エスカレーター式に進学した名家の子息たちと、高等部から入学した一般生徒である。

内部からの進学者は一般生徒を見くびる傾向にあり、両者の仲は険悪なものだった。



そんな中で、ロミオとジュリエットばりの恋愛劇を繰り広げるのが一般生徒の七橋(ななはし) (なつ)と、学園のトップに君臨する鬼頭院(きとういん) (あきら)である。

関西弁が似合う明るく元気な少女・夏は、暴君俺様王子・晶と衝突しながらも、次第に惹かれ合うようになる。

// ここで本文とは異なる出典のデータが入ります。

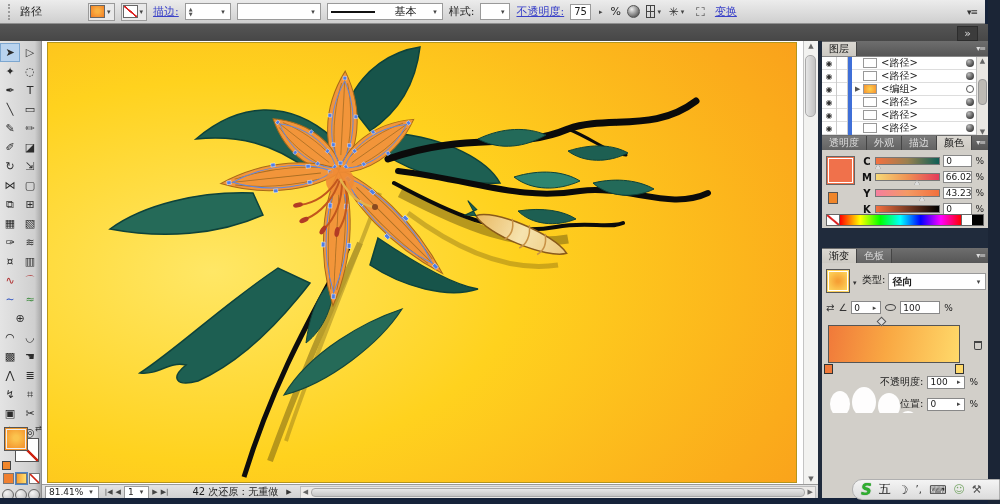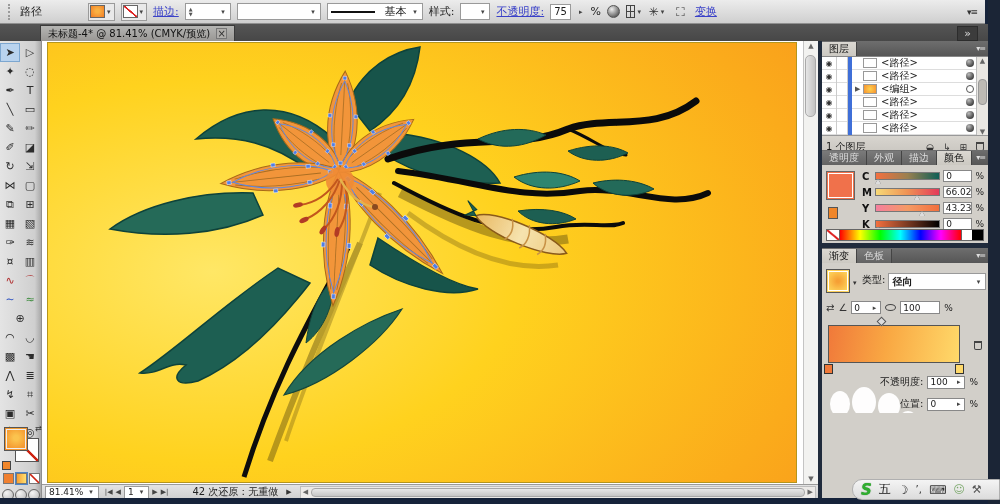"基本" div.combo { width: 96px -> 116px }
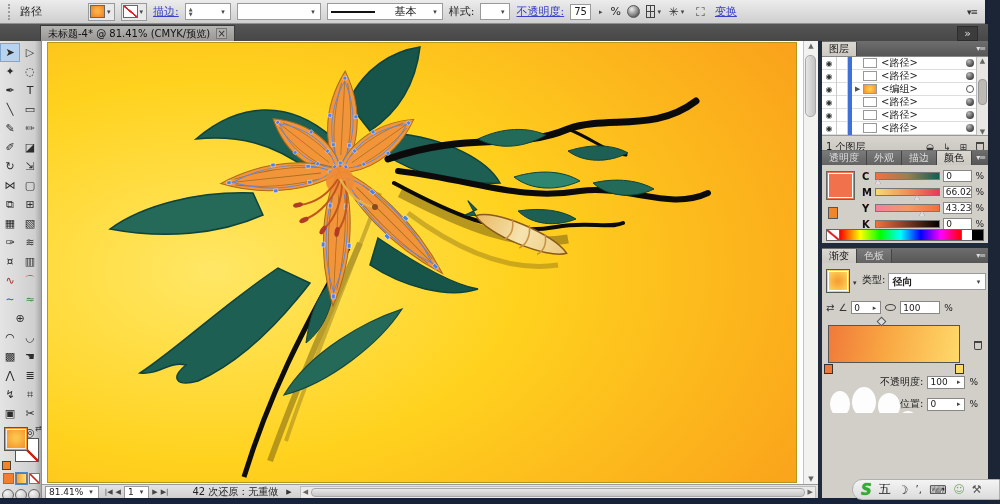"未标题-4* @ 81.41% (CMYK/预览)" div { html: <div> <span>未标题-4* @ 81.41% (CMYK/预览)</span> <span>×</span> </div> -> none }
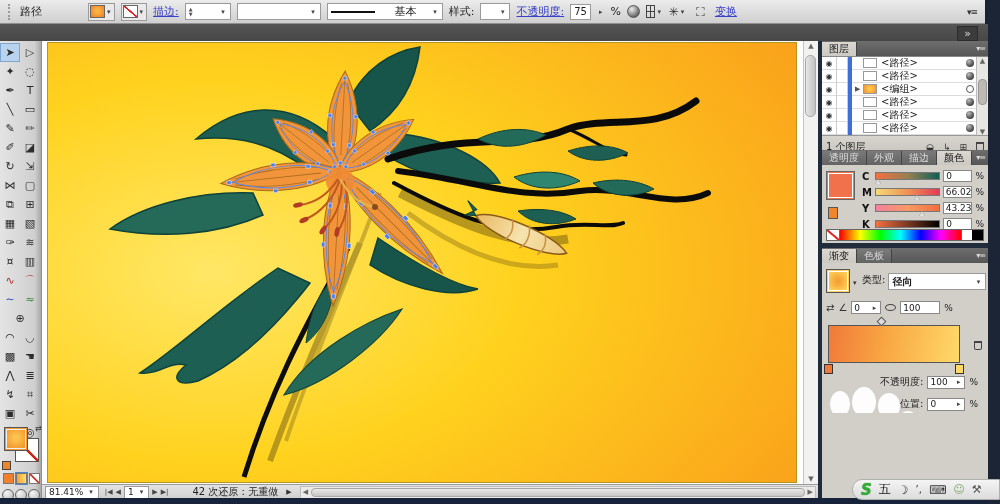"透明度" #color-panel { text-align: none -> center; top: 109px -> 94px }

次々と現れる試練を乗り越え、最終的に二人は結ばれるのだった。



そんな二人の仲を阻む者の筆頭が、私、鈴ノ宮華澄である。

初等部時代から、鬼頭院晶に対して一方通行な想いを抱き続けてきた鈴ノ宮華澄は、あらゆる手段を用いて二人の邪魔をする。

非人道的なことを涼しい顔でやってのける悪役令嬢・鈴ノ宮華澄は、視聴者からの強い要望により精神的にも肉体的にも追い詰められていく。

高校卒業時には両親の離婚、母の自殺、完全なる逆恨みで七橋夏を屋上から突き落とそうとしたところ、誤って自らが落下し死亡する、といった悲惨な最期を迎える。




当時の私は、視聴者として彼女の死をザマーミロと思って傍観してましたが、いやいやいやいや、自分のことなんて冗談じゃないですよ!?



悪夢のような前世の記憶を取り戻した私は、三日三晩高熱にうなされながらも心に決めたことがある。






私、鈴ノ宮華澄は悪役令嬢を辞退し、霞の如く背景と化し平々凡々な人生を送ろうと思います!!